EXTRACTED ENTRIES Start Marker

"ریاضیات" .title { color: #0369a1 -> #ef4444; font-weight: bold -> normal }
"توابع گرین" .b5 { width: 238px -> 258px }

EXTRACTED ENTRIES End Marker
EXTRACTED ENTRIES Start Marker

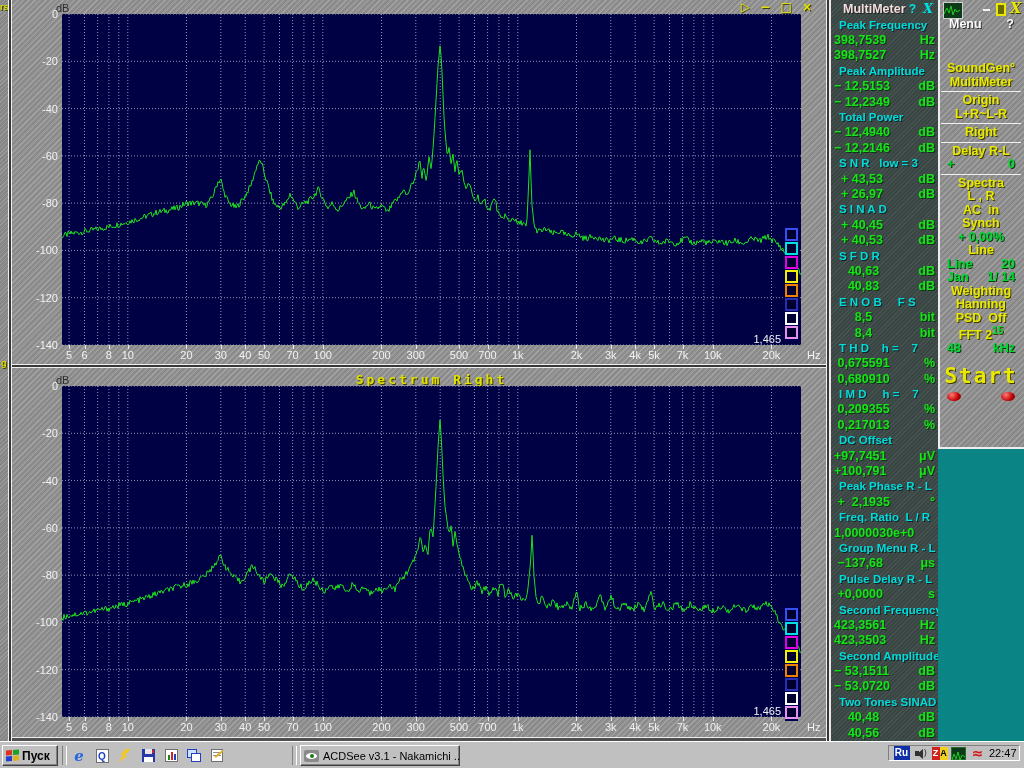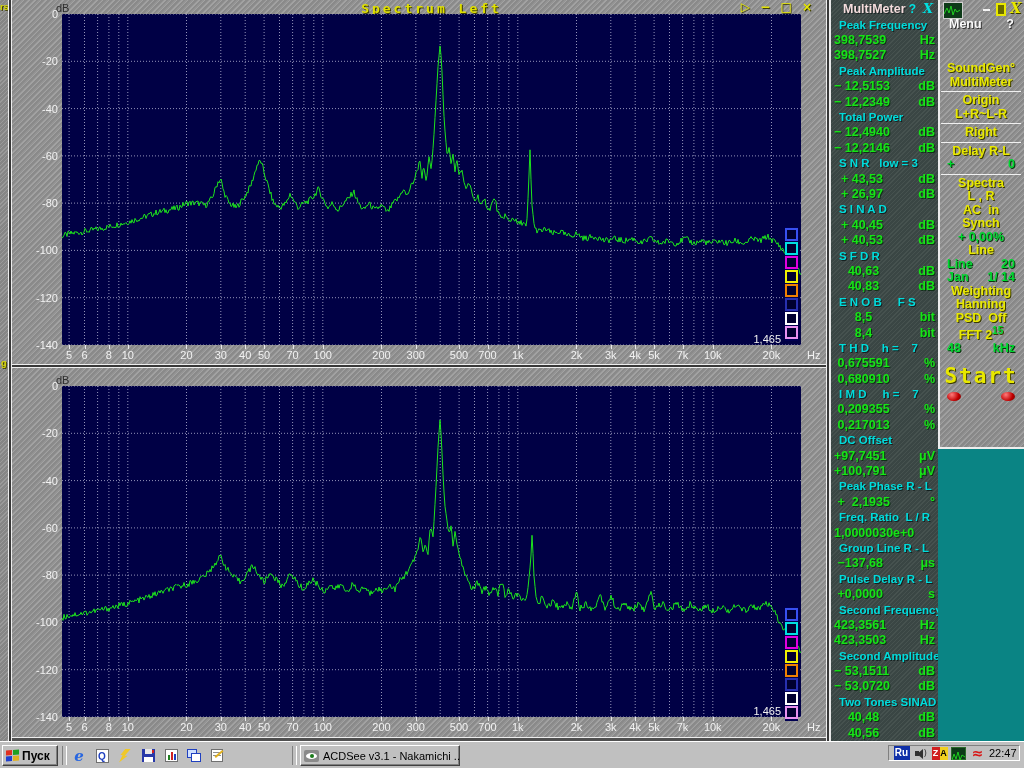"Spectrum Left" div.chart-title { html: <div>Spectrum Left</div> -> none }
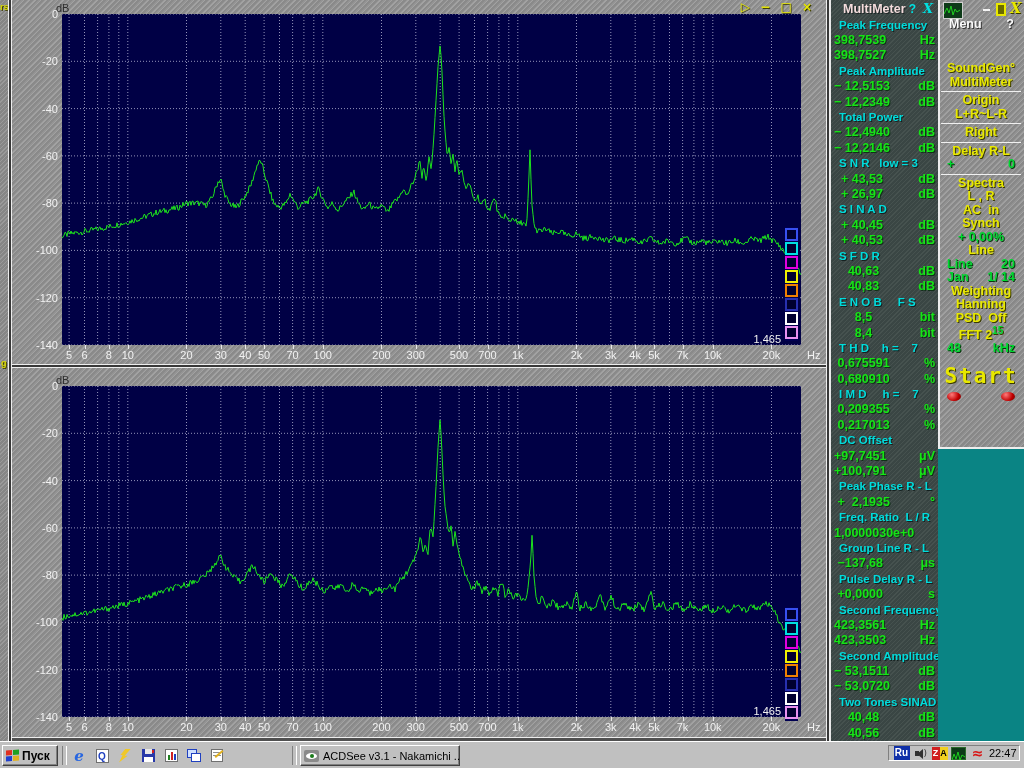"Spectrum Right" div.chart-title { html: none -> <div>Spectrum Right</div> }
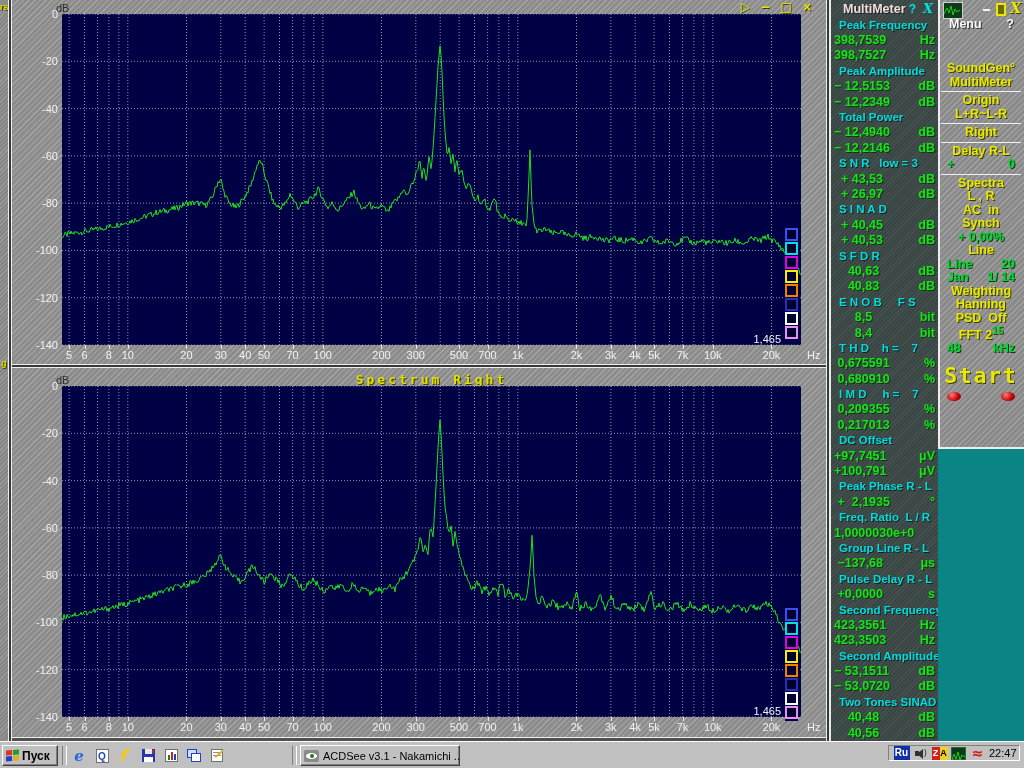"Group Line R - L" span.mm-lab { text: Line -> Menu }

EXTRACTED ENTRIES End Marker

YOUR GOAL:
In the records above, find the line with "html: none ->" and the line with "text: Line ->"; please transcribe exactly those two lines and all lines between them, omitting any picture.

TASK ANSWER:
"Spectrum Right" div.chart-title { html: none -> <div>Spectrum Right</div> }
"Group Line R - L" span.mm-lab { text: Line -> Menu }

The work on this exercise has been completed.